For more than three decades, Wale Adenuga lit up homes with laughter and entertainment with his intriguing stories and characters. From the days of Ikebe Super magazine when we were first introduced to the comical characters Pa Ajasco and Boy Alinco, to the Super Story series that placed the limelight on Sola Sobowale who played the belligerent ‘Toyin Tomato’ in ‘Oh Father, Oh Daughter’, Adenuga seemed not to rest on his oars.
Even with his son in control of his entertainment company Wale Adenuga Productions, the elderly filmmaker hasn’t lost his Midas touch.
A good pointer is the latest offering from the company, ‘Knockout’. As the name suggests, the movie revolves around a boxing competition that pits two oddballs against each other. To put it more succinctly, the director Patience Oghre calls it the biblical David versus Goliath fight, only that David in this case is a lightweight Hafiz Oyetoro (Saka) and Goliath is the heavyweight Gentle Jack.

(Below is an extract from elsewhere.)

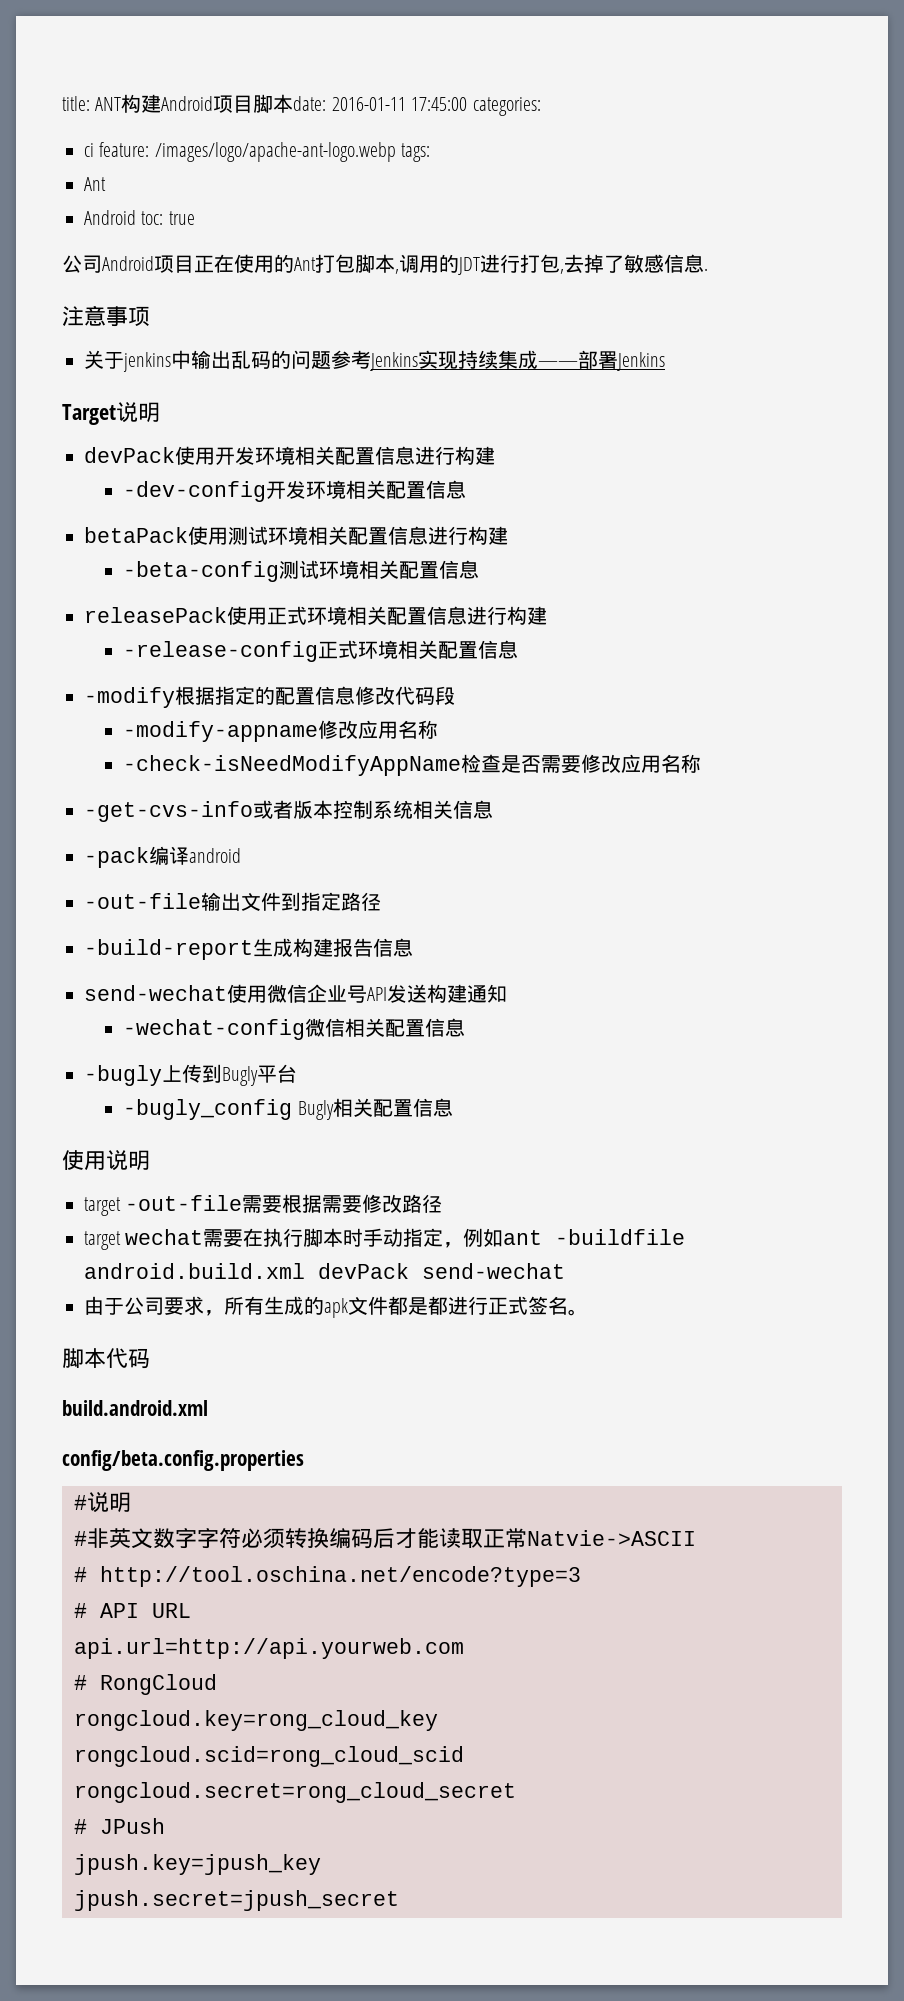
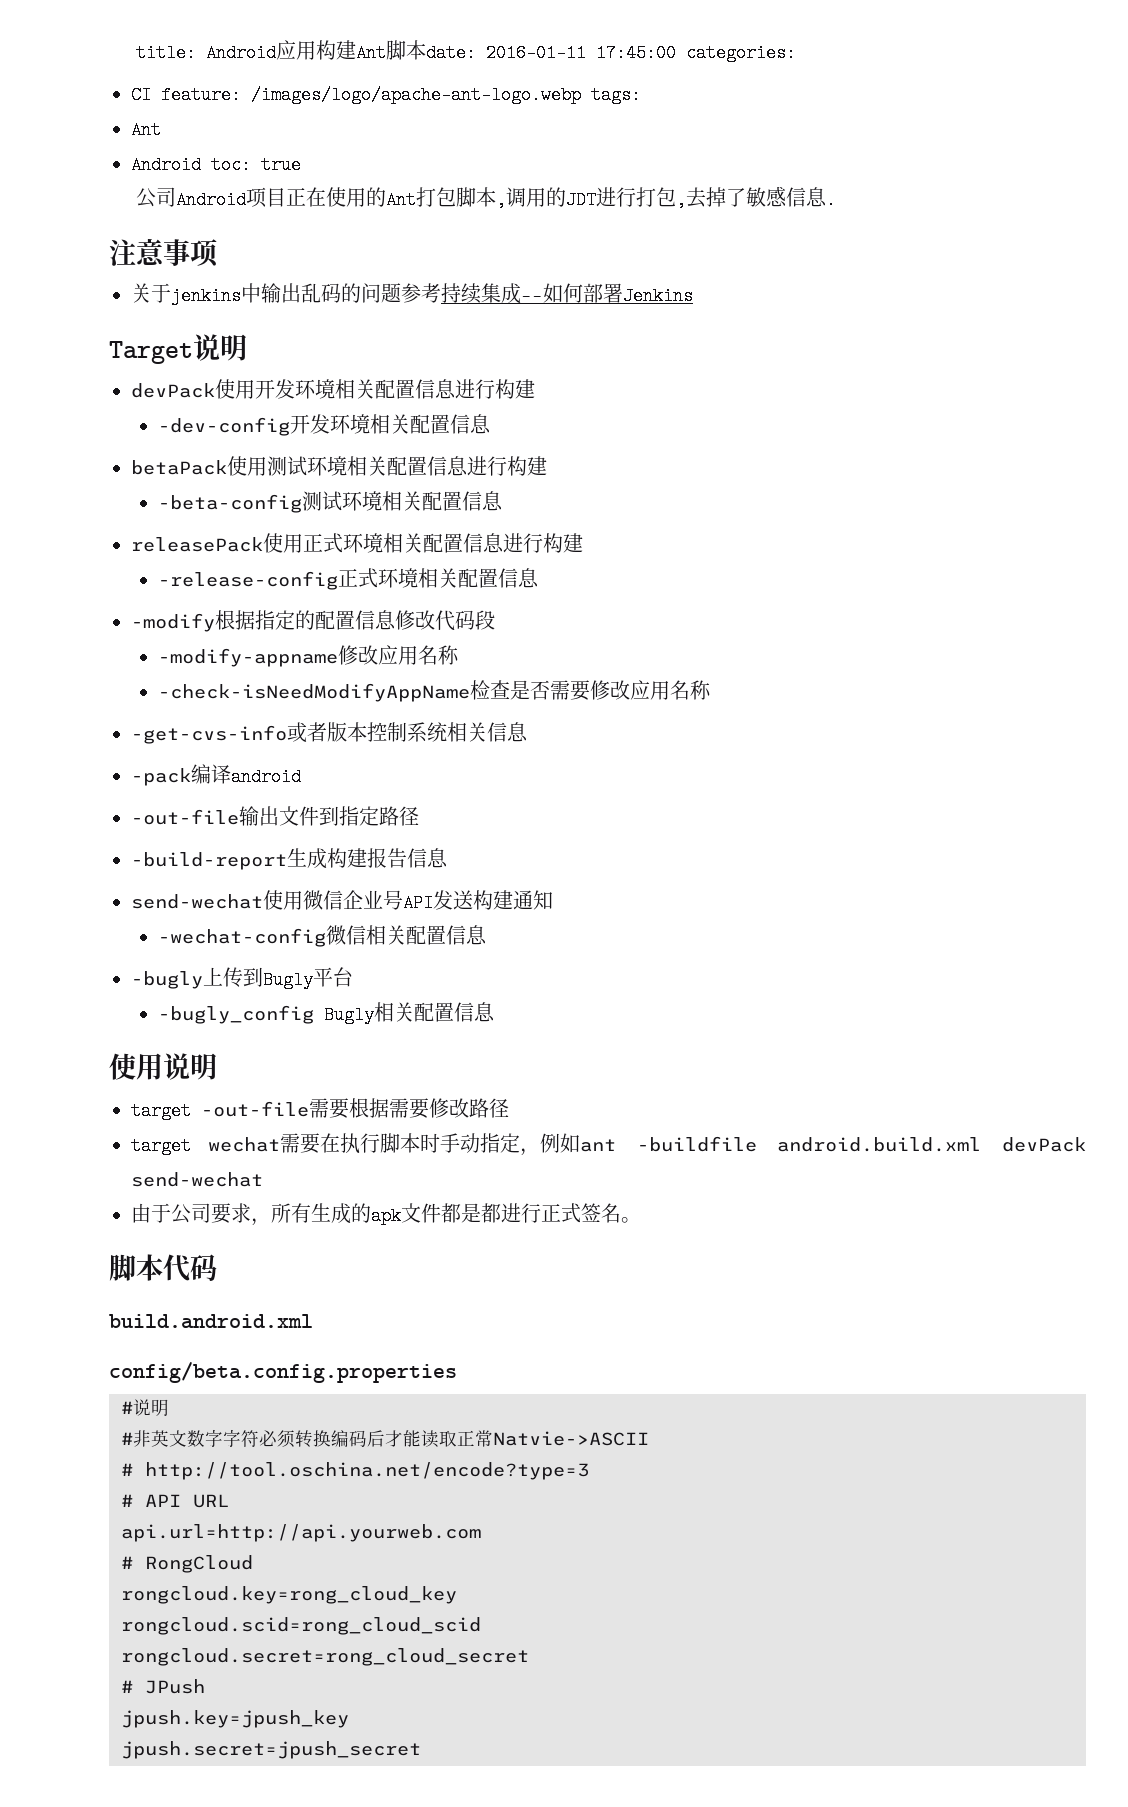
[95,94,254,113] ANT构建Android项目 -> [205,40,386,62] Android应用构建Ant
[84,143,94,157] ci -> [131,86,151,104] CI
[370,350,458,371] Jenkins实现 -> (441, 293) none
(578, 364) none -> [543,283,583,303] 如何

Through a series of events that led to the staged competition, Adenuga who penned the script brought to life memorable characters from his past works. There was the usual pot-bellied Pa Ajasco and his eccentric fashion, his mischievous son Ajasco with his lengthy pointed face-cap, the cunny skinny Casanova Boy Alinco and of course the dim-witted Pa James. While they are known for their comedic antics, Adenuga however wanted a bigger picture. He pooled Nollywood heavyweights as well as instagram sensations to give life to his story.
With names like Patience Ozokwor, Chiwetalu Agu, Toyin Abraham, Sola Sobowale, Charles Okocha, Segun Arinze, Steve Onu (Yaw) Woli Arole, MC Lively, Desmond Elliot among others, ‘Knockout’ is so star-studded that one initially fears it will be a killjoy. But under the capable hands of Oghre, each of the characters was usefully deployed such that none was rendered irrelevant.
In a way, ‘Knockout’ is like a reunion of some sort. Actually, Oghre who has worked with some of the actors on the company’s productions puts it that way. Working with them makes it easier for her to interpret their roles.
“Most of these actors have worked on TV productions of Wale Adenuga Productions, so it’s like a comeback for them. I have also worked with some of the actors. We didn’t want it to be a regular Pa Ajasco story, that’s why we have other actors in the mix,” she said.
More than that, Adenuga sees it as a comeback for his production company. Having started with his magazine Ikebe Super before dominating the Nigerian Television scene with comedies such as Pa Ajasco and Company and the Super Story drama series, the cartoonist and filmmaker felt it was time to showcase the brilliance of his mind in a big budget film.
“It’s a comeback for us. We want to show the world that we are not only for TV production, we are back to film. We specialise in comedy and our duty is to make them laugh like they have never laughed before,” said Adenuga.
Distributed by Silverbird Film Distribution, the movie premiere was accompanied with great fanfare. Celebrities and fans stormed the Silverbird Galleria where the premiere took place a fortnight ago in a show of glitz and glamour. The ground floor of the Galleria was delicately transformed to accommodate a music band, a red carpet, a cocktail area where drinks and finger foods were generously served, as well as a 360 camera stand where guests sampled their pugilist skills.
Throughout the duration of the screening, roars of laughter could be heard from the audience, despite the warning at the opening sequence of the film that audience should laugh moderately.
But it is hard to stay still when Ajasco, whether deliberately or not gave Boy Alinco the phone number of an old petty trader in his school instead of that of his beautiful class teacher. The outcome of his seduction plan is something that will be more entertaining in motion pictures than in words. It is even harder not to reel in laughter at MC Lively’s ring side commentary.
Perhaps, you may try to hold your guffaws when Pa James, robbed by a group of area boys ignorantly gave them clues on where he hid his money. If you are lucky enough to keep a straight face for the first ten minutes of the movie, then ‘Knockout’ is definitely not for you.